According to this, that is, according to FIG. 1, when the proportion of barium ferrite magnetic powder is up to about 50% by weight, the maximum magnetic flux density shows a tendency to increase, and as it exceeds about 50% by weight, it gradually reaches a maximum. The magnetic flux density shows a decreasing tendency,
Then, it rapidly decreases after reaching about 70% by weight.

In other words, barium ferrite magnetic powder is more likely to cause magnetic agglomeration than needle-shaped ferromagnetic powder. It is understood that it is important to keep the amount below % by weight.

Moreover, according to FIG. 2, it is understood that the plate ratio of the barium ferrite magnetic powder also has a great influence on the maximum magnetic flux density. That is, even if the amount of the barium ferrite magnetic powder is within the above-mentioned desirable range, if the plate ratio of the barium ferrite magnetic powder is too thick, the maximum magnetic flux density will sharply decrease, which is not preferable. And about 150
A maximum magnetic flux density of about 0 Gauss, that is, a high maximum magnetic flux density when the amount of barium ferrite magnetic powder is about 70% by weight or less is shown when the plate ratio of barium ferrite magnetic powder is about 5 or less. I understand. That is,
In order to obtain good dispersibility of the magnetic paint and improve its magnetic properties, the barium ferrite magnetic powder must not only be about 70% by weight or less, but also have a platelet ratio of about 5 or less.

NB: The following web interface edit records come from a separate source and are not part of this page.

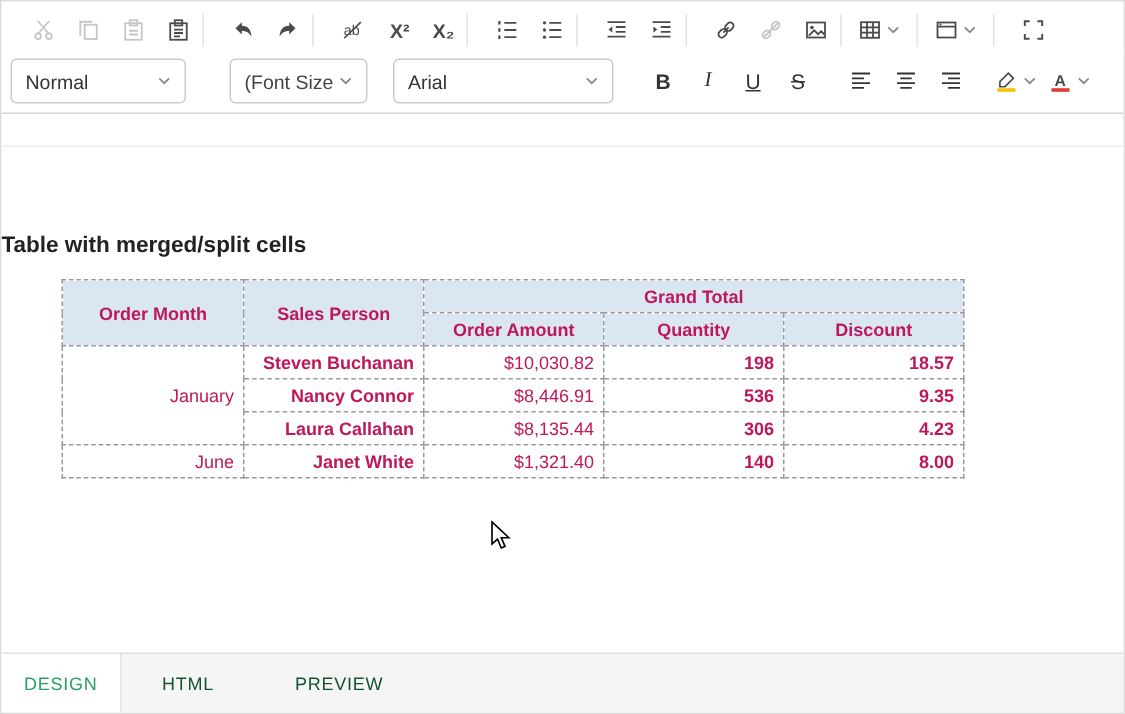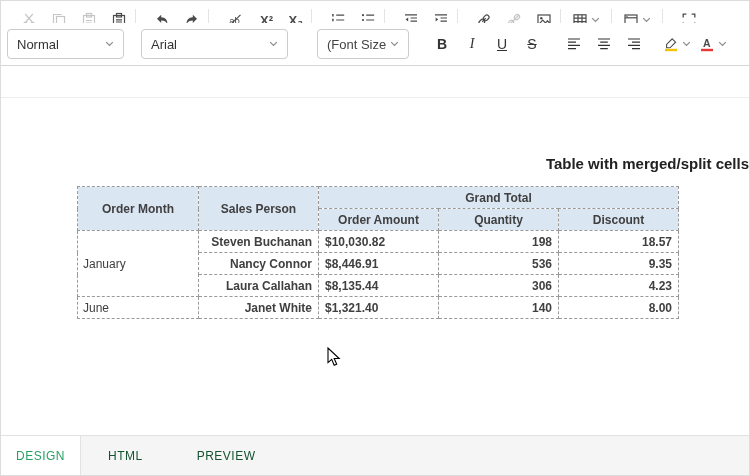--- a/index.html
+++ b/index.html
@@ -10,7 +10,7 @@
 
   
   .tb1 { position:absolute; top:0; left:0; right:0; height:38px; display:flex; align-items:center; padding:0 8px; background:#fff; }
-  .tb2 { position:absolute; top:22px; left:0; right:0; height:43px; display:flex; align-items:center; padding:0 6px; background:#fff; border-bottom:1px solid #d6d6d6; }
+  .tb2 { position:absolute; top:32px; left:0; right:0; height:43px; display:flex; align-items:center; padding:0 6px; background:#fff; border-bottom:1px solid #d6d6d6; }
   .ruler { position:absolute; top:81px; left:0; right:0; height:16px; background:#fff; border-bottom:1px solid #ededed; }
 
   .tbtn { border:0; background:none; width:26px; height:26px; display:flex; align-items:center; justify-content:flex-end;

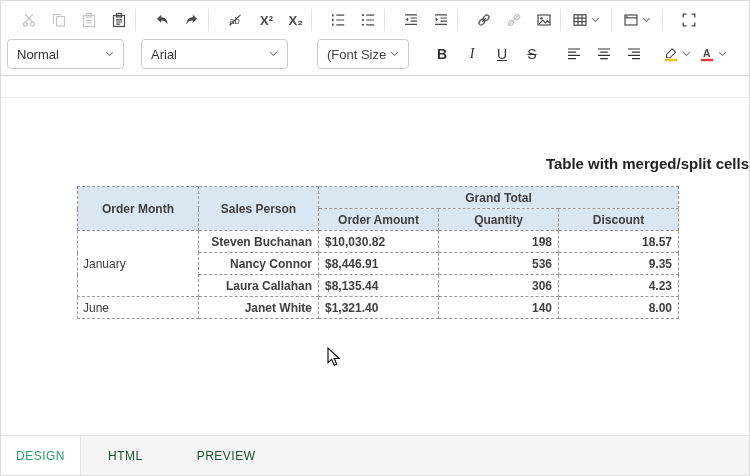--- a/index.html
+++ b/index.html
@@ -223,15 +223,15 @@
         </svg>
     </div>
 
+    <div class="combo" id="combo-size">
+      <span class="combo-txt">(Font Size</span>
+      <svg class="chev" width="9" height="6" viewBox="0 0 9 6" fill="none" stroke="currentColor" stroke-width="1.2">
+          <path d="M1.2 1.2 L4.5 4.5 L7.8 1.2"></path>
+        </svg>
+    </div>
+
     <div class="combo" id="combo-font">
       <span class="combo-txt">Arial</span>
-      <svg class="chev" width="9" height="6" viewBox="0 0 9 6" fill="none" stroke="currentColor" stroke-width="1.2">
-          <path d="M1.2 1.2 L4.5 4.5 L7.8 1.2"></path>
-        </svg>
-    </div>
-
-    <div class="combo" id="combo-size">
-      <span class="combo-txt">(Font Size</span>
       <svg class="chev" width="9" height="6" viewBox="0 0 9 6" fill="none" stroke="currentColor" stroke-width="1.2">
           <path d="M1.2 1.2 L4.5 4.5 L7.8 1.2"></path>
         </svg>

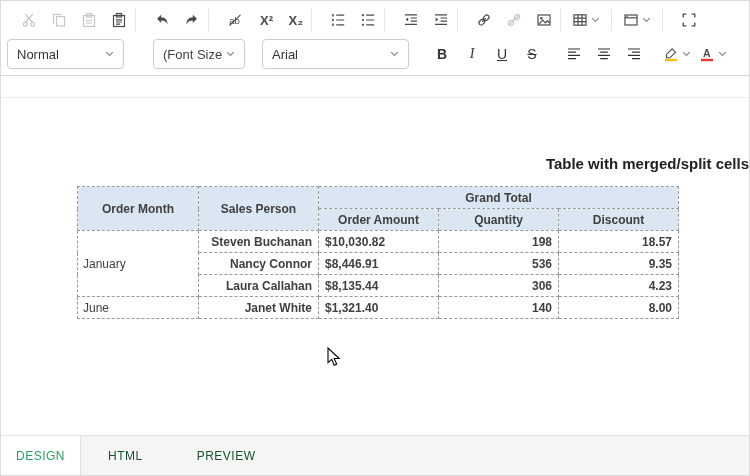--- a/index.html
+++ b/index.html
@@ -42,7 +42,7 @@
 
   
   .content { position:absolute; top:97px; left:0; right:0; bottom:40px; background:#fff; }
-  .doc-title { margin-top:57px; text-align:right; font-size:15px; font-weight:bold; color:#222; }
+  .doc-title { margin-top:57px; text-align:left; font-size:15px; font-weight:bold; color:#222; }
   .doc-table { border-collapse:collapse; table-layout:fixed; margin:14px 0 0 76px; width:601px; font-size:12px; color:#404040; }
   .doc-table th, .doc-table td { border:1px dashed var(--table-border,#999); height:22px; padding:0 6px; overflow:hidden; white-space:nowrap; }
   .doc-table th { background:var(--table-header-bg,#dbe6f3); font-weight:bold; text-align:center; }

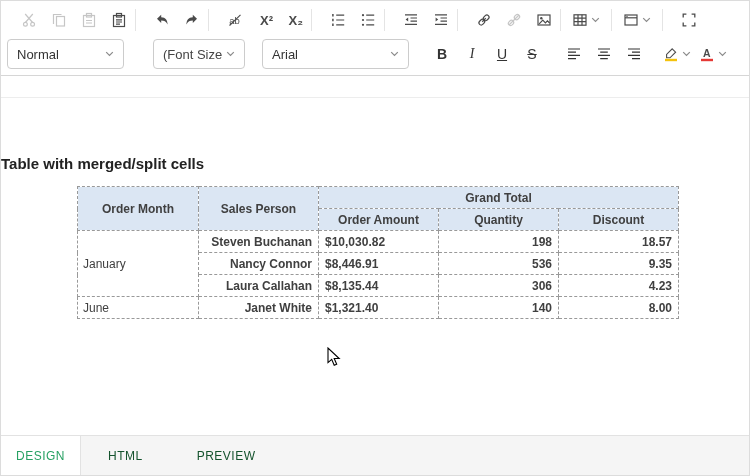--- a/index.html
+++ b/index.html
@@ -43,7 +43,7 @@
   
   .content { position:absolute; top:97px; left:0; right:0; bottom:40px; background:#fff; }
   .doc-title { margin-top:57px; text-align:left; font-size:15px; font-weight:bold; color:#222; }
-  .doc-table { border-collapse:collapse; table-layout:fixed; margin:14px 0 0 76px; width:601px; font-size:12px; color:#404040; }
+  .doc-table { border-collapse:collapse; table-layout:fixed; margin:14px 0 0 40px; width:601px; font-size:12px; color:#be185d; }
   .doc-table th, .doc-table td { border:1px dashed var(--table-border,#999); height:22px; padding:0 6px; overflow:hidden; white-space:nowrap; }
   .doc-table th { background:var(--table-header-bg,#dbe6f3); font-weight:bold; text-align:center; }
   .doc-table td.person, .doc-table td.qty, .doc-table td.disc { text-align:right;font-weight:bold; }

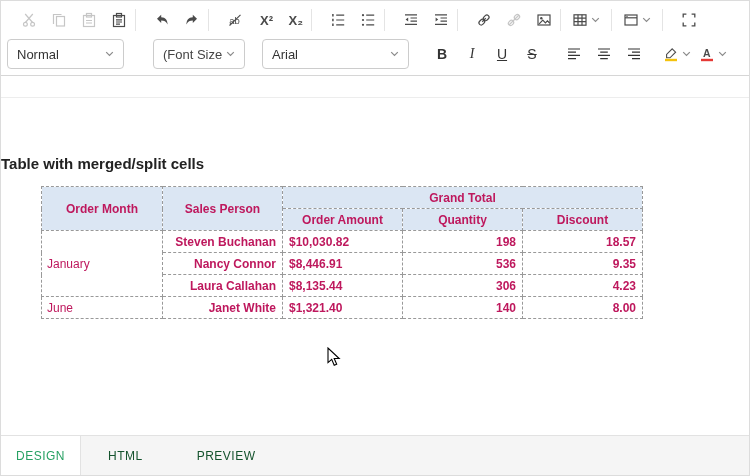--- a/index.html
+++ b/index.html
@@ -47,7 +47,7 @@
   .doc-table th, .doc-table td { border:1px dashed var(--table-border,#999); height:22px; padding:0 6px; overflow:hidden; white-space:nowrap; }
   .doc-table th { background:var(--table-header-bg,#dbe6f3); font-weight:bold; text-align:center; }
   .doc-table td.person, .doc-table td.qty, .doc-table td.disc { text-align:right;font-weight:bold; }
-  .doc-table td.amount { text-align:left;font-weight:bold; }
+  .doc-table td.amount { text-align:right; }
   .doc-table td.month { text-align:left; padding-left:5px; }
 
   

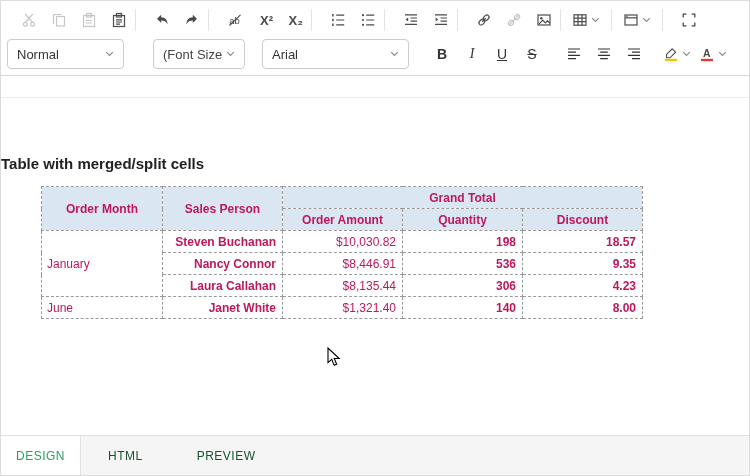--- a/index.html
+++ b/index.html
@@ -48,7 +48,7 @@
   .doc-table th { background:var(--table-header-bg,#dbe6f3); font-weight:bold; text-align:center; }
   .doc-table td.person, .doc-table td.qty, .doc-table td.disc { text-align:right;font-weight:bold; }
   .doc-table td.amount { text-align:right; }
-  .doc-table td.month { text-align:left; padding-left:5px; }
+  .doc-table td.month { text-align:right; padding-left:5px; }
 
   
   .tabs { position:absolute; left:0; right:0; bottom:0; height:40px; background:#f5f5f5; border-top:1px solid #e2e2e2; display:flex; align-items:stretch; }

In addition, after recording the color par signal on the magnetic tape on each side, the time required for the output to completely go down (still out) by playing back the still image is determined, and the plate ratio of the barium ferrite magnetic powder and the still time are calculated. When we examine the relationship between the two, we find that it is as shown in Fig. 3.

According to this, the plate ratio of barium ferrite magnetic powder is
It can be seen that it not only has a large effect on the magnetic properties but also has a large effect on the durability of the magnetic layer.

It can also be seen that when the platelet ratio of the barium ferrite magnetic powder is about 5 or less, the durability of the magnetic layer is also excellent.

Further, when the erasing characteristics of the magnetic tapes on each side are examined, the results are as shown in FIG.

According to this, the coercive force of barium ferrite magnetic powder is 6
00 oersted or less, coercive force of acicular ferromagnetic powder is 700
It can be seen that the erasing characteristics are good in the case of Oersted or less.

Further, when a 2 MHz signal is recorded on the floppy disk and reproduced, the reproduced output is examined as shown in FIG. 5.

According to this, since the reproduction output decreases as the amount of barium ferrite magnetic powder increases, it can be seen that the content of barium ferrite magnetic powder is desirably about 70% by weight or less.

〔effect〕

It is highly durable, has high output, and has good erasing characteristics.

In addition, a magnetic recording medium with good random orientation can be obtained and can be manufactured in a short time and with high productivity.

[Brief explanation of drawings]

1 to 5 are graphs showing the characteristics of magnetic recording media. Patent Applicant: Victor Company of Japan Co., Ltd.

Claims (1)

[Claims] A hexagonal ferrite magnetic powder with a plate ratio of 5 or less and a coercive force of 600 Oe or less, and a ferromagnetic powder with an acicular ratio of 4 or less, a saturation magnetization of 100 emu/g or more, and a coercive force of 700 Oe or less are magnetic. The ferromagnetic powder 30 contained in the layer
A magnetic recording medium characterized in that the amount of the hexagonal ferrite magnetic powder is 70 parts by weight or less relative to 100 parts by weight.